• What to produce:
Each line of the data below from the one holding "[488,310,617,332] movimentação ->" to the one holding "[564,586,693,608] movimentação ->", inclusive, is to be reproduced exactly; no other line belongs in the answer.

• Excerpted data:
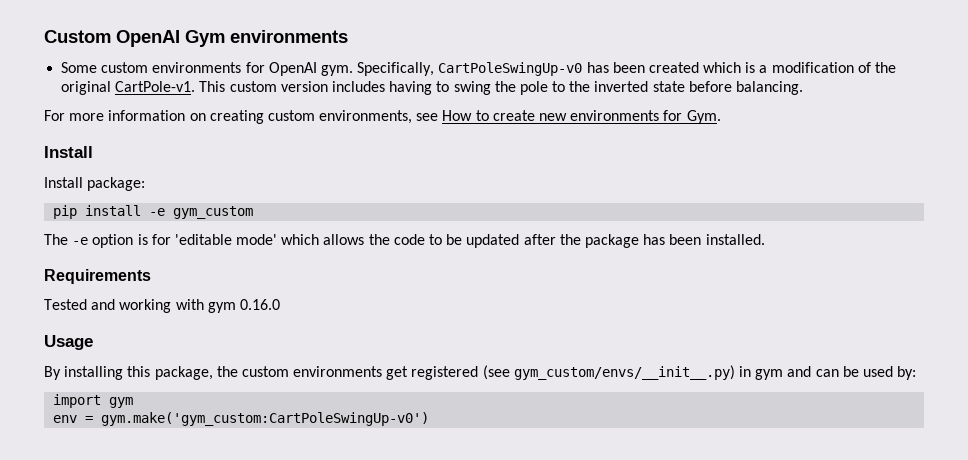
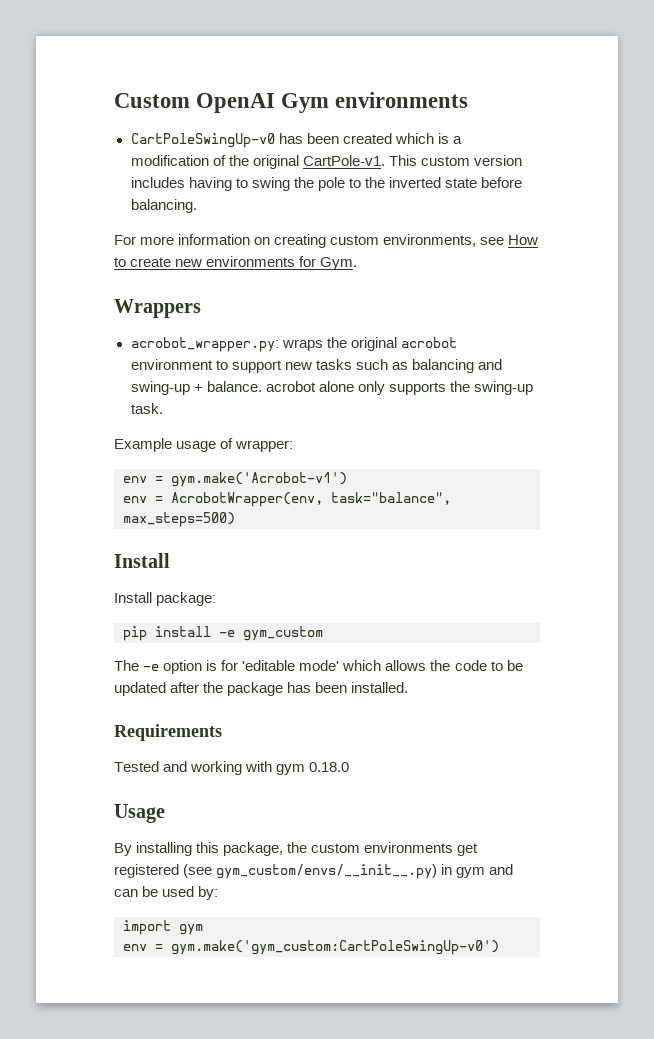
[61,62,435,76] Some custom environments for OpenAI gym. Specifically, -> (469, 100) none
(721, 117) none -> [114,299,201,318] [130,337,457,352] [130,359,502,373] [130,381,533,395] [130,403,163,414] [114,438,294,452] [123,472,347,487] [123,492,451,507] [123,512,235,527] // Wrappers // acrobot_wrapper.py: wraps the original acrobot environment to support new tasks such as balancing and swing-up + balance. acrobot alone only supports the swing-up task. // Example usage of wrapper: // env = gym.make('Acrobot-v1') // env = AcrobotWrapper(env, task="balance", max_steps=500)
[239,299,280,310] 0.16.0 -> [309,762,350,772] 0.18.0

...

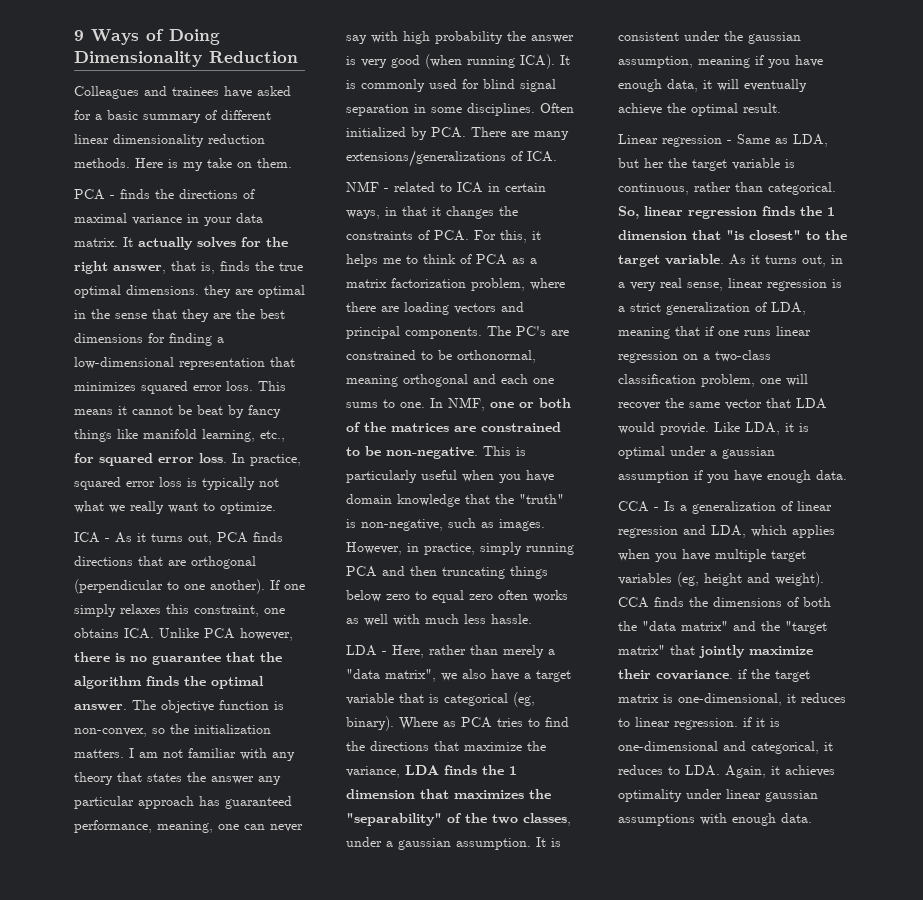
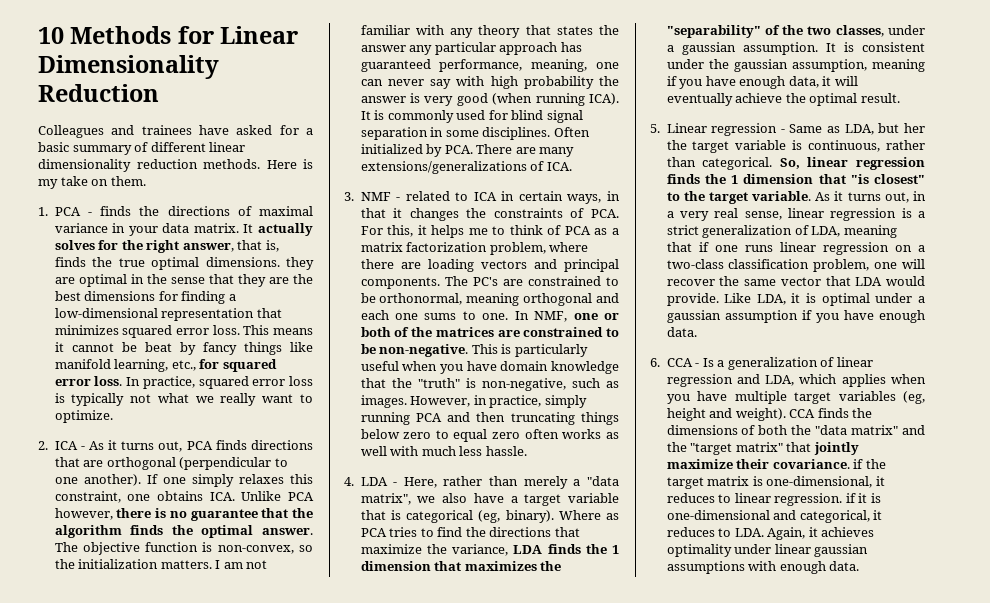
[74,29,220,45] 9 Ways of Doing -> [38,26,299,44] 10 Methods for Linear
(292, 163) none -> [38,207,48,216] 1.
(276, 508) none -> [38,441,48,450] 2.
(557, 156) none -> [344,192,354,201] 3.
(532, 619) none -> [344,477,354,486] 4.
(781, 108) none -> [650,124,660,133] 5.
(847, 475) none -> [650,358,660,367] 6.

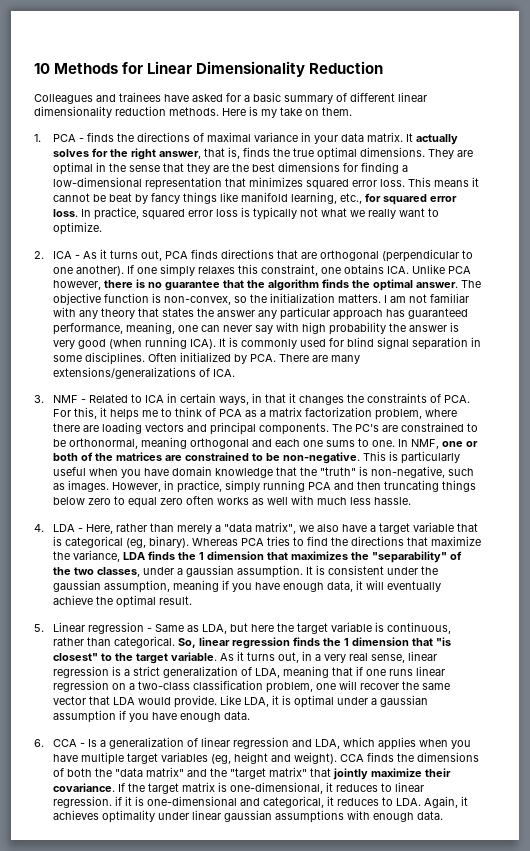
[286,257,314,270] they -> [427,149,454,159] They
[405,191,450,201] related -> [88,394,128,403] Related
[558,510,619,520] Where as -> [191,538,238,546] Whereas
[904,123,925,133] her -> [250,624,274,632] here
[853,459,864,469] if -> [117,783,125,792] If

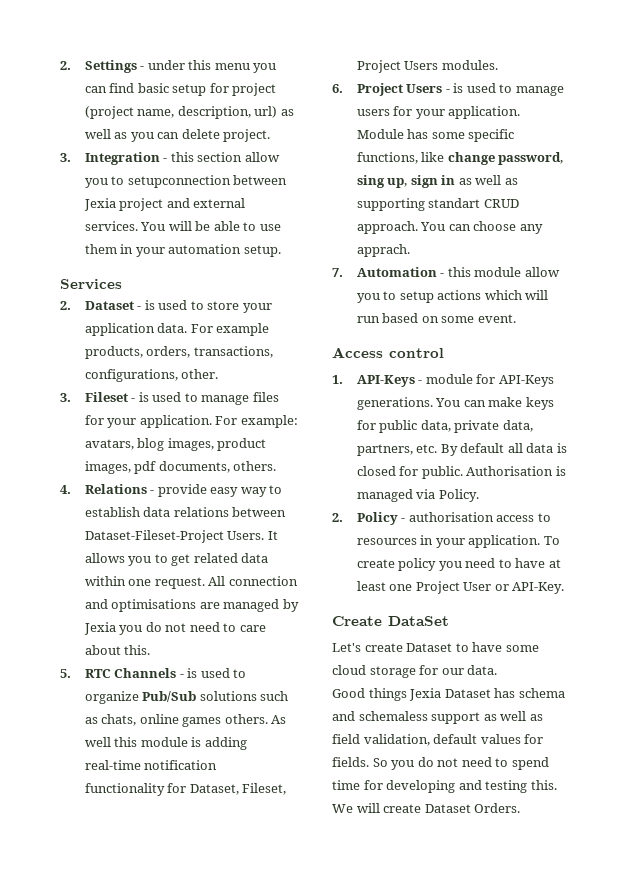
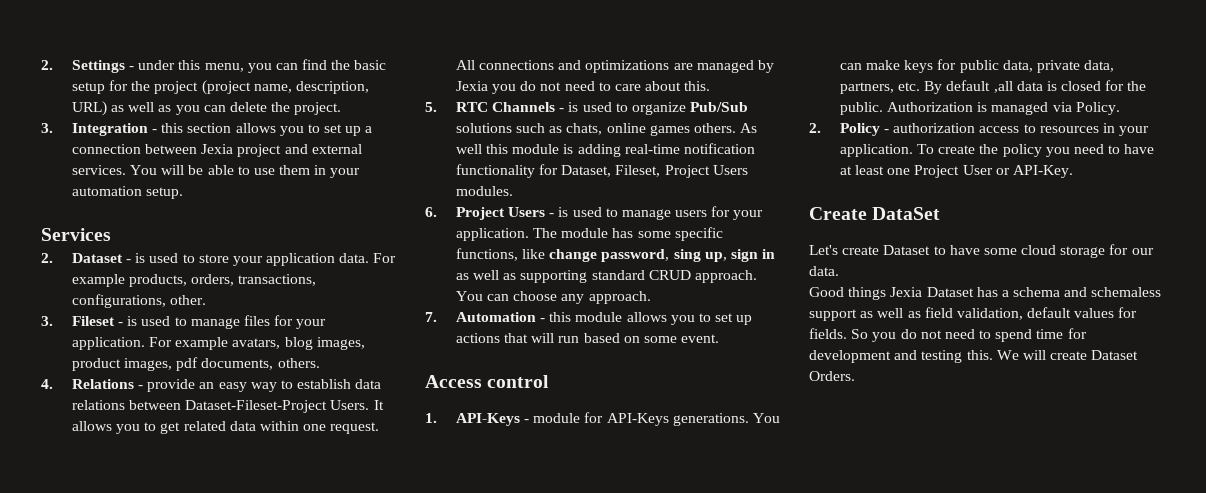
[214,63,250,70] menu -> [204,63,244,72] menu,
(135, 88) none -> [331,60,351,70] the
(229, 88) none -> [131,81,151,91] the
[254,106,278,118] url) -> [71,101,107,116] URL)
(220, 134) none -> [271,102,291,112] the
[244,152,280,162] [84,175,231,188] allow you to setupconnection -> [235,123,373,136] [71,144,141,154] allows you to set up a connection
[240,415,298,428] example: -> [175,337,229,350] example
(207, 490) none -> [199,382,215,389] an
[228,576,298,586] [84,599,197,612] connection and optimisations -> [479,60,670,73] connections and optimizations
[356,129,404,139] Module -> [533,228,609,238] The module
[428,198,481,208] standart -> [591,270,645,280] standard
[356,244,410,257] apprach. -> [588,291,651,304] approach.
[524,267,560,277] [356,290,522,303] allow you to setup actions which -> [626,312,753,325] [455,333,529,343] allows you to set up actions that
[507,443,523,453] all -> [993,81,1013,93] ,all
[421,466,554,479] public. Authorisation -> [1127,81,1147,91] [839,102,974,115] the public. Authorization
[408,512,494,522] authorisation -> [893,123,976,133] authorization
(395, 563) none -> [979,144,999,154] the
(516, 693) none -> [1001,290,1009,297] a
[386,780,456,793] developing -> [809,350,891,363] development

--

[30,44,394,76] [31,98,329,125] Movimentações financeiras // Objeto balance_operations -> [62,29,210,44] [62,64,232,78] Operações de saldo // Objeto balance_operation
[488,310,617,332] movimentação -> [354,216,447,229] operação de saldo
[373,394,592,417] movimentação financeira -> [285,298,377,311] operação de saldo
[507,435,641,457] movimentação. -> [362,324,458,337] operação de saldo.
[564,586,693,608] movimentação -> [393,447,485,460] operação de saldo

• Final answer:
[488,310,617,332] movimentação -> [354,216,447,229] operação de saldo
[373,394,592,417] movimentação financeira -> [285,298,377,311] operação de saldo
[507,435,641,457] movimentação. -> [362,324,458,337] operação de saldo.
[564,586,693,608] movimentação -> [393,447,485,460] operação de saldo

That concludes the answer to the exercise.